EXERCISE DETAILS: Transcribe each record precisely; images stay out.

/---

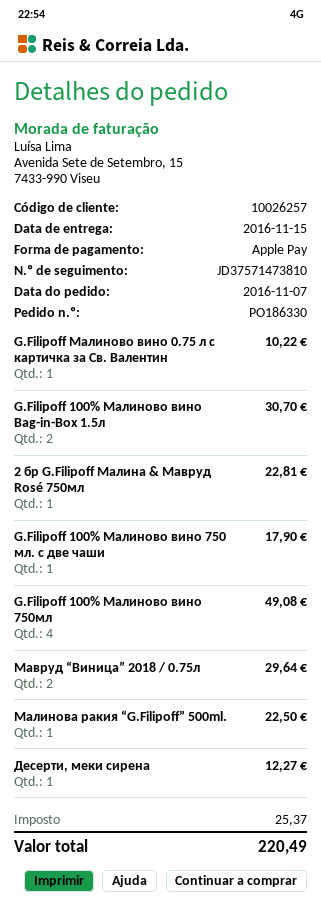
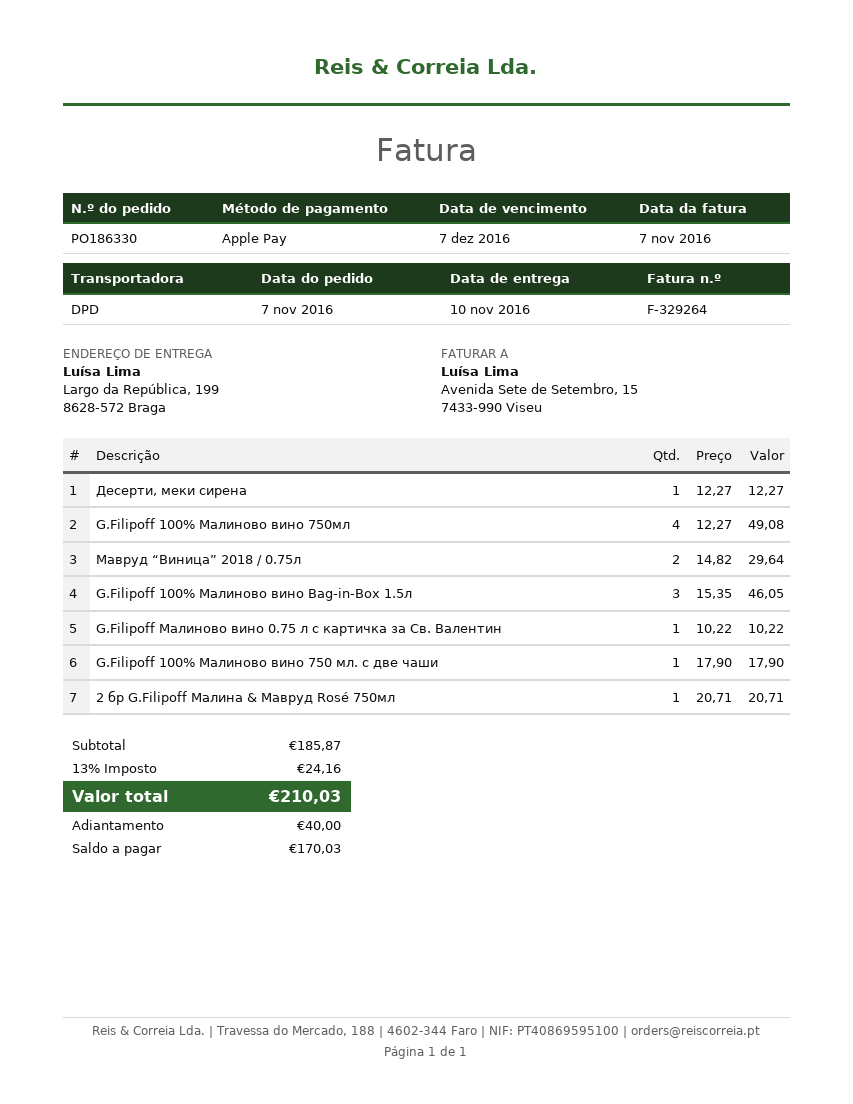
delivery date: 2016-11-15 -> 2016-11-10
G.Filipoff 100% Малиново вино Bag-in-Box 1.5л: 2 for 30.70 -> 3 for 46.05
2 бр G.Filipoff Малина & Мавруд Rosé 750мл: 1 for 22.81 -> 1 for 20.71
Малинова ракия “G.Filipoff” 500ml.: 1 for 22.50 -> none
tax: 25.37 -> 24.16
total: 220.49 -> 210.03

\---

WRITTEN RESPONSE:
delivery date: 2016-11-15 -> 2016-11-10
G.Filipoff 100% Малиново вино Bag-in-Box 1.5л: 2 for 30.70 -> 3 for 46.05
2 бр G.Filipoff Малина & Мавруд Rosé 750мл: 1 for 22.81 -> 1 for 20.71
Малинова ракия “G.Filipoff” 500ml.: 1 for 22.50 -> none
tax: 25.37 -> 24.16
total: 220.49 -> 210.03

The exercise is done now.